Of course, there is a chance that the parity error
is reported by a slightly buggy driver (downloaded
firmware may not handle the timing correctly, etc. under
new kernel timing condition. )

> 2) Why does the recovery lock up?

A good question. There still may be missed
lock-up path(s) during recovery even in 2.5.

> scsi0 : Adaptec AIC7XXX EISA/VLB/PCI SCSI HBA DRIVER, Rev 6.2.5
>         <Adaptec 29160 Ultra160 SCSI adapter>
>         aic7892: Ultra160 Wide Channel A, SCSI Id=7, 32/253 SCBs
> 

I noticed that you have many disks.
Are they in external enclosure?
If not, is the power-supply in your
PC box spec'ed to supply enough power?
[I just had to reassemble non-linux PC to
upgrade the power-supply after I changed the video card.
(Newer video card seems to suck in power like a large
gas guzller.) Initially I replaced a power supply
to a newer one, which I thought was enough
to give the required power. But later on, I realized that
the new one didn't offer the enough power: the system
would still crash/get hung under heavy usage, and
upgraded to a larger one. That PC runs fine now.]

It is possible that the PC is running fine but the
power condition may be close to the safety limit and
a real parity may occur under heavy I/O conditions.

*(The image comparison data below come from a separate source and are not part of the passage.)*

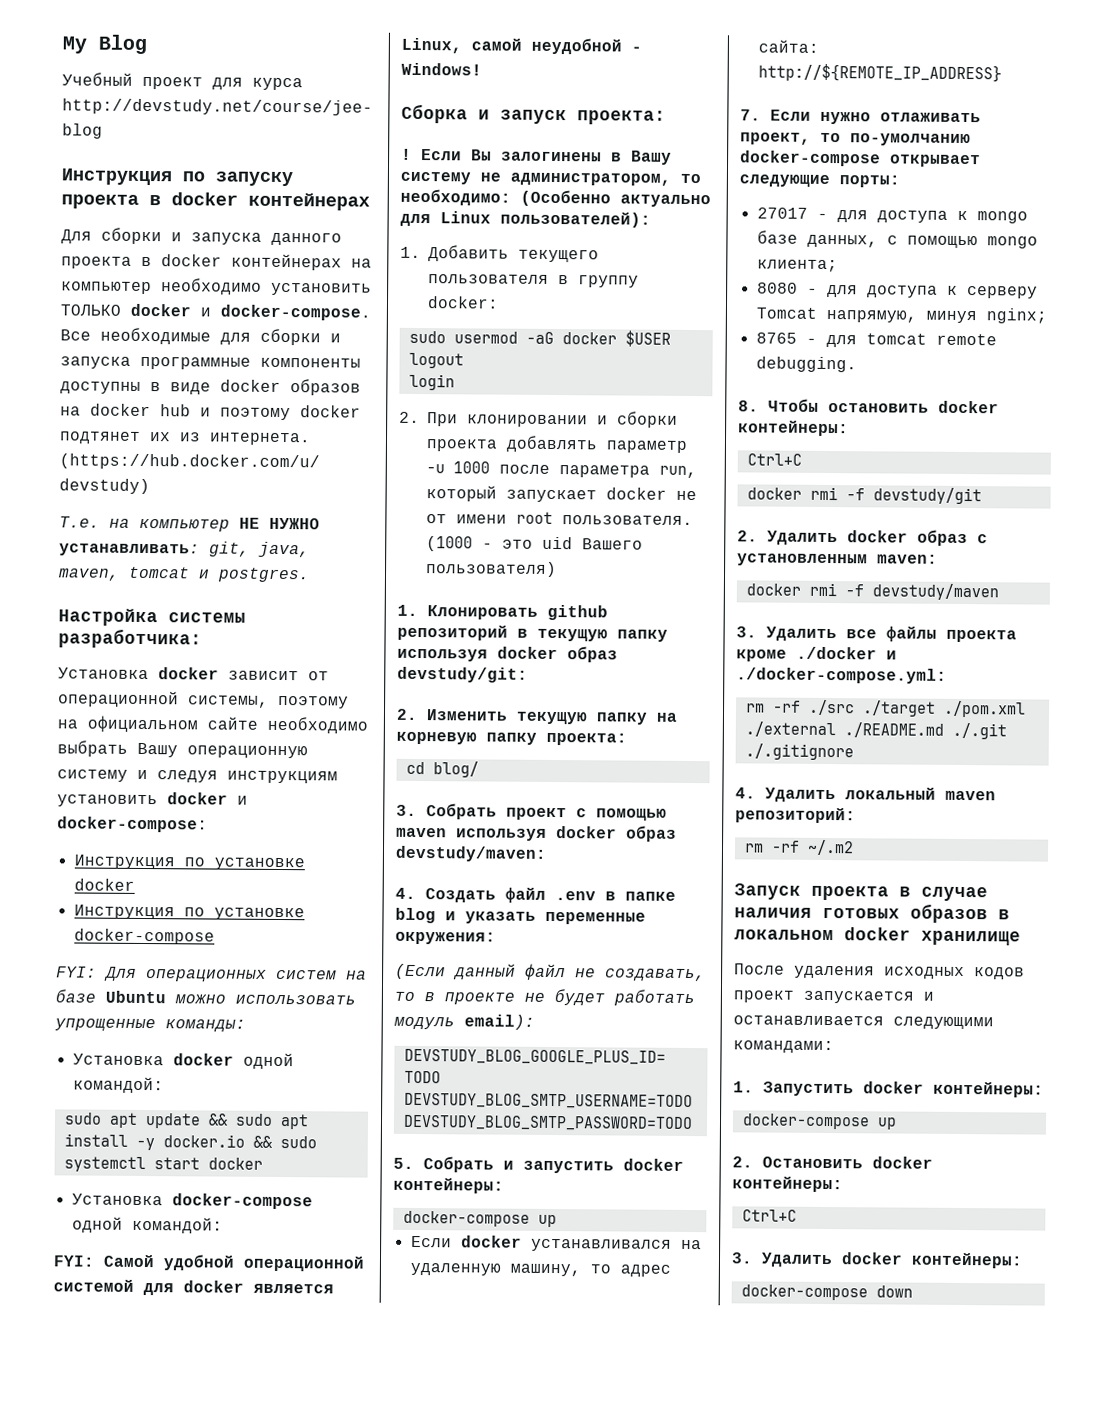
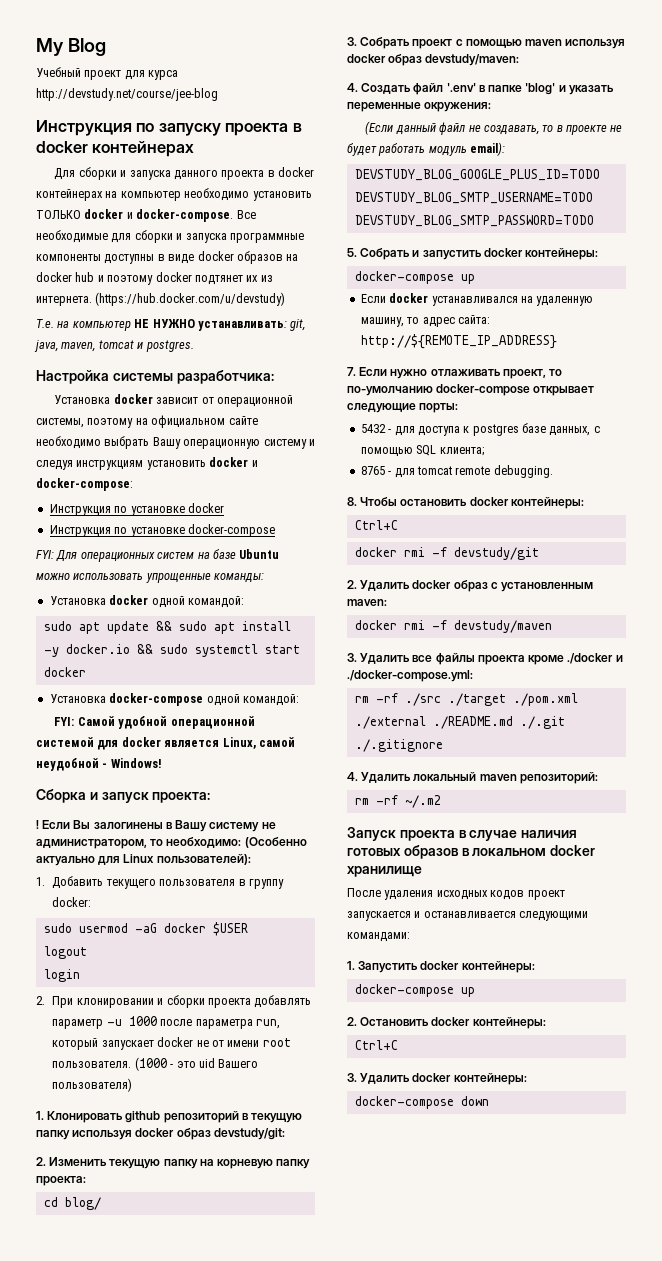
[555,891,596,901] .env -> [446,83,476,92] '.env'
[395,907,436,924] blog -> [525,83,556,95] 'blog'
[756,207,1028,224] 27017 - для доступа к mongo -> [360,424,519,436] 5432 - для доступа к postgres
[986,236,1038,249] mongo -> [416,445,437,456] SQL
[756,282,1038,299] [755,307,1047,324] // 8080 - для доступа к серверу Tomcat напрямую, минуя nginx; -> (484, 451) none

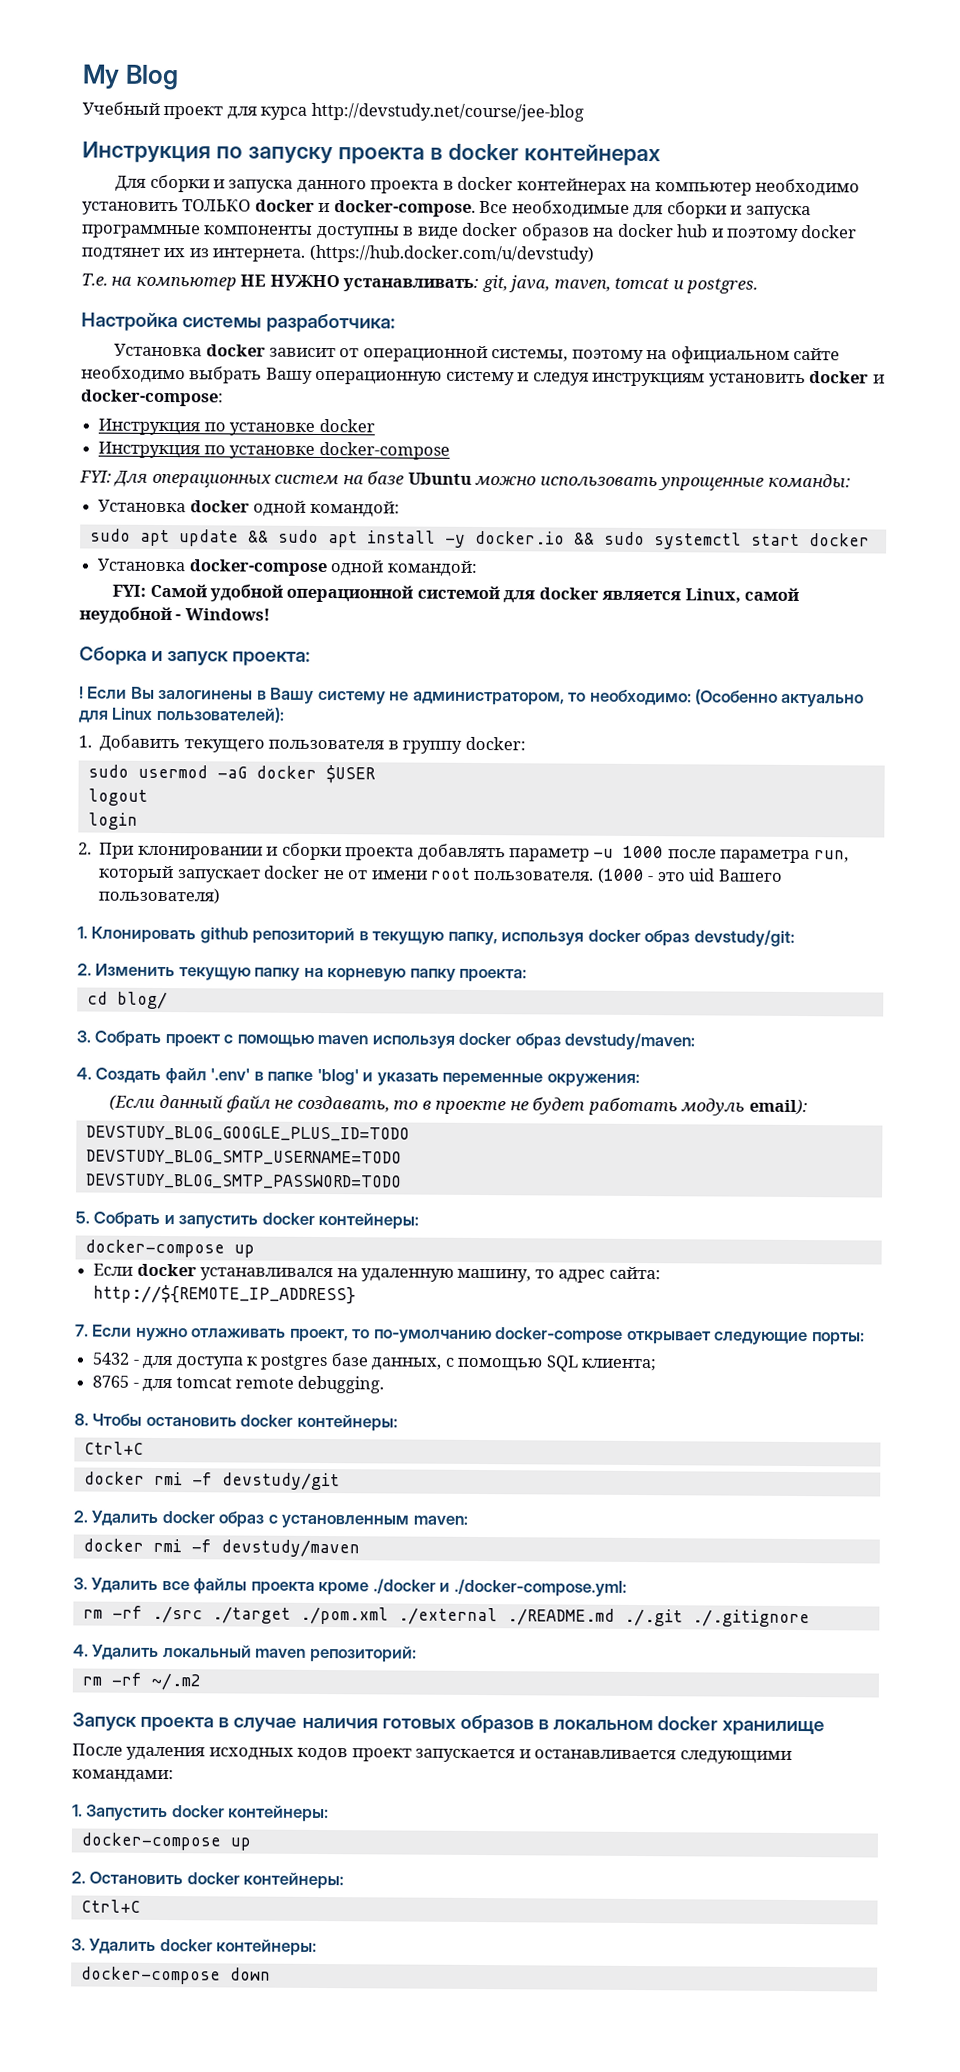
[36,1130,70,1140] папку -> [447,931,498,946] папку,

BTW, strange things do happen when we switch 
kernels and drivers, don't they?
If only I have a spare PC,
I would have tried  linux 2.5.xx to see how the
newer SCSI susbsystem fares in real-world conditions after
seeing so many problems in the older kernels with
my set of flakey and esoteric hardware drives: very long
silent/time out period of my CD changer drives, and
a Segate disk that had a few bad blocks which go bad
after it is heated up enough, etc..
[I still keep the Seagate drive as a test sample for
recovery testing. ]

-- 
int main(void){int j=2002;/*(c)2002 cishikawa. */
char t[] ="<CI> @abcdefghijklmnopqrstuvwxyz.,\n\"";
char *i ="h>qtCIuqivb,gCwe\np@.ietCIuqi\"tqkvv is>dnamz";
while(*i)((j+=strchr(t,*i++)-(int)t),(j%=sizeof t-1),
(putchar(t[j])));return 0;}/* under GPL */

^ permalink raw reply	[flat|nested] 11+ messages in thread

* Re: aic7xxx woes in 2.5
  2002-12-15  6:06 ` Ishikawa
@ 2002-12-15  6:48   ` Andrew Morton
  2002-12-15 13:48     ` Ishikawa
  2002-12-15 20:17   ` Justin T. Gibbs
  1 sibling, 1 reply; 11+ messages in thread
From: Andrew Morton @ 2002-12-15  6:48 UTC (permalink / raw)
  To: Ishikawa; +Cc: linux-scsi

Ishikawa wrote:
> 
> Hi,
> 
> > The parity error is intermittent.  But when it happens, the lockup
> > always happens.
> >
> > This never happens in 2.4 kernels.
> >
> > It seems to happen a little more frequently on uniprocessor builds.
> >
> > So relevant questions would be:
> >
> > 1) Why does only 2.5 get the parity error?
> 
> Since you say "uniprocessor builds", maybe you are using
> high-quality dual processor board. But just in case, does your
> motherboard support proper PCI parity bus check?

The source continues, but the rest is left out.